Exercise goal - Nothing but the pictures should be left out when the entries below are duplicated.

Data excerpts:
>>>

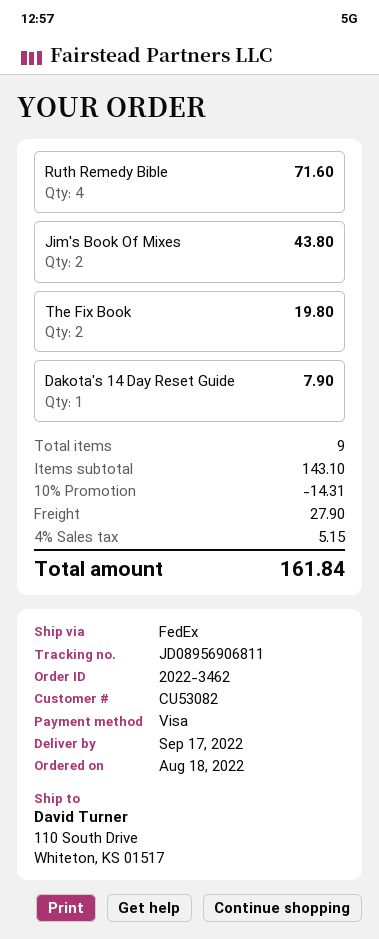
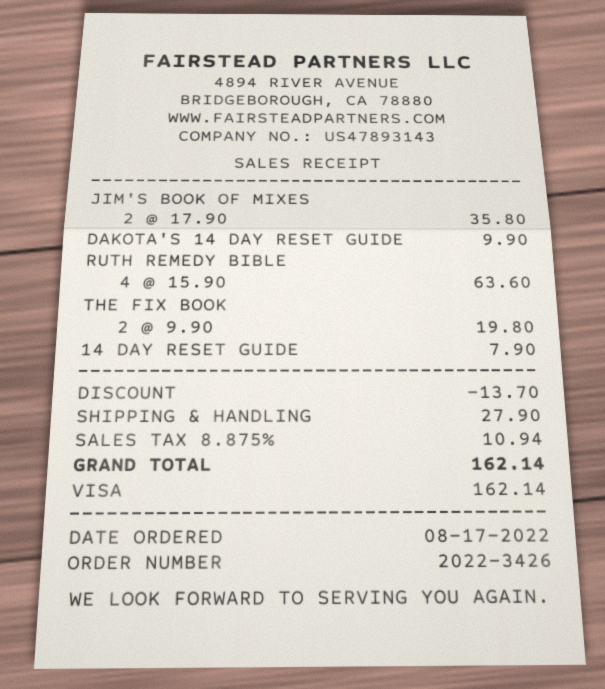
order number: 2022-3462 -> 2022-3426
order date: 2022-08-18 -> 2022-08-17
Ruth Remedy Bible: 4 for 71.60 -> 4 for 63.60
Jim's Book Of Mixes: 2 for 43.80 -> 2 for 35.80
Dakota's 14 Day Reset Guide: 1 for 7.90 -> 1 for 9.90
14 DAY RESET GUIDE: none -> 1 for 7.90
discount: 14.31 -> 13.70
tax: 4% = 5.15 -> 8.875% = 10.94
total: 161.84 -> 162.14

<<<

Task response -
order number: 2022-3462 -> 2022-3426
order date: 2022-08-18 -> 2022-08-17
Ruth Remedy Bible: 4 for 71.60 -> 4 for 63.60
Jim's Book Of Mixes: 2 for 43.80 -> 2 for 35.80
Dakota's 14 Day Reset Guide: 1 for 7.90 -> 1 for 9.90
14 DAY RESET GUIDE: none -> 1 for 7.90
discount: 14.31 -> 13.70
tax: 4% = 5.15 -> 8.875% = 10.94
total: 161.84 -> 162.14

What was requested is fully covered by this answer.